Despite unprecedented challenges in the spring 2020 semester due to the COVID-19 pandemic, faculty continued to meet students’ needs and celebrate their achievements.
Though stretched thin and juggling immense life and family stressors, teaching faculty found ways to share their time, talents and expertise with the campus and broader community. This brief synopsis barely scratches the surface of the hard work and effort by every single member of every department.
Arts and Humanities
English department creates pandemic reading list
Faculty in the English department collaborated to create the Elon English Pandemic Reading List, a broad list of fiction, non-fiction, plays, poetry, graphic novels and even listening and viewing materials to add context and understanding of humanity’s reactions to disease and pandemics. With categories like “Cabin Fever Fiction” and “Love in the Time of Coronavirus,” the list spans centuries, cultures and subgenres. “When you are widely read across time and themes, you are able to see the human experience as something ever-changing and ever the same,” Senior Lecturer of English Paula Patch said.
“Hamlet at Home” makes headlines
When the pandemic closed campus activities, the cast of “Hamlet” took their characters online for a virtual performance of Shakespeare’s classic. The performance streamed on Facebook Live on April 4, the weekend the Department of Performing Arts had planned to perform the show in McCrary Theatre. The creative shift from stage to screen was covered by local and regional media outlets. “While it can never match or compare at all to what we would have had in the theater, we also have to remember that this is the only time we will have this group of actors available to perform together,” Assistant Professor of Arts Administration David McGraw said. “To know that this is that moment — we didn’t want the moment to slip away.”

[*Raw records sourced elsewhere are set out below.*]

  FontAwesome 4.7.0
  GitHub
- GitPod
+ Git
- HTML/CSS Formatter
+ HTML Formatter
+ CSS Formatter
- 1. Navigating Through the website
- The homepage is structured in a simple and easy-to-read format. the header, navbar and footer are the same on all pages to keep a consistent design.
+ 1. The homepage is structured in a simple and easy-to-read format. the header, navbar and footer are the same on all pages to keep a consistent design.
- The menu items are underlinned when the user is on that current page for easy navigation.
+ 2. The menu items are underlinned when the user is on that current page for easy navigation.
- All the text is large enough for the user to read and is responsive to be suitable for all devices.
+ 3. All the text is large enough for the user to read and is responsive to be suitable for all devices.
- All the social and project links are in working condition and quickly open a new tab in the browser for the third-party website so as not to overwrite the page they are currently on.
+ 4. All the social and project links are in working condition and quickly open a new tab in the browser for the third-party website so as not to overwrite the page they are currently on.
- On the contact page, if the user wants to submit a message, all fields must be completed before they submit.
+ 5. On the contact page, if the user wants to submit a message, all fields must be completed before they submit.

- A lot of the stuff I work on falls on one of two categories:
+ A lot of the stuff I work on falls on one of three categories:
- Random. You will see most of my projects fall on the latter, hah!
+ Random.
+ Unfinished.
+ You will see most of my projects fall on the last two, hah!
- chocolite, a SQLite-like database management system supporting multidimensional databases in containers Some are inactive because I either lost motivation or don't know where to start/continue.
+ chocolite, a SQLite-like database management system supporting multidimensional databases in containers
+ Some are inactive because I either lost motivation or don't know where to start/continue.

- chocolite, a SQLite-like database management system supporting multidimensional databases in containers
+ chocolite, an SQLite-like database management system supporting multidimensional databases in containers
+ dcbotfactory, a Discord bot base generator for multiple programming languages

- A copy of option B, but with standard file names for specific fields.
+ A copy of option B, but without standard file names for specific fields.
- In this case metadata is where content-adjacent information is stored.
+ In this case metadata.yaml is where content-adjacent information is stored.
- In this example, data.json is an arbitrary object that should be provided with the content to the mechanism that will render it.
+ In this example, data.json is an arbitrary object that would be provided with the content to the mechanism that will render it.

Music and dance recitals take successful online forms
Seniors in the music department and dance program shifted their spring recitals to online outlets. Music students livestreamed their recitals on Facebook and other platforms. Eight senior dance majors performed their Senior Seminar performance, “All Things Must Pass,” for online audiences. Each contributed short films of their dances to the production, which streamed on YouTube.
Mathematics and Natural Sciences
Elon STEM departments donate PPE to Alamance Regional Medical Center
Faculty in McMichael Science Center donated all available gloves and masks to Alamance Regional Medical Center, Burlington’s area hospital, in late March. Erica Mena, lab manager for the biology and environmental studies departments, organized the donation of 20,000 nitrile gloves and 75 face masks after ARMC put out a public request for personal protective equipment donations while facing shortages early in the COVID-19 outbreak.
Elon faculty create “Elon Answers,” a series of COVID-19 Q&As with the Burlington Times-News
Faculty in the natural sciences and public health programs partnered for a series of questions and answers with the public. The team of 12 faculty accepted questions by email and social media and put their expertise to use researching and gathering sound scientific information to answer those questions. The series ran for 21 installments in the Burlington Times-News and was republished on Today at Elon. Professor of Biology Dave Gammon spearheaded the effort by faculty in the chemistry, biology, engineering, public health studies, environmental studies and psychology departments and the School of Health Sciences.
History and geography faculty formalize ‘Living in a Time of COVID-19’ campus archival project
Course assignments in the history and geography, English and philosophy departments became the foundation for a campus-wide archival project, “Living in a Time of COVID-19.” Assistant Professor of History Waseem Kasim’s online assignments and writing prompts led him and Assistant Professor of Geography Sandy Marshall to work with Belk Library archivist Libby Coyner to collect and preserve the writing, recordings and other media created in response to the pandemic. Faculty in many departments expressed the empowerment students felt in writing about their at-home observations, anxieties, and interviews with relatives and friends during the spring.
Human service studies students create podcasts about virus’ impact on community agencies
Students in Human Service Studies Lecturer Monica Burney’s spring course, HSS 111: The Art and Science of Human Service Studies, modified their semester-long podcast projects after COVID-19 forced remote learning. The group podcasts usually focus on Alamance County community agencies, services and client-focused operations. At home, students compared and contrasted agencies and resources available in their home communities to Alamance County services. The assignments led a number of students to become involved with food pantries and other service agencies in their hometowns. “People’s needs don’t stop during a pandemic,” Burney said. “We challenge students to see these things not just as problems in communities near Elon, but to see how these issues affect people and agencies in their own areas.”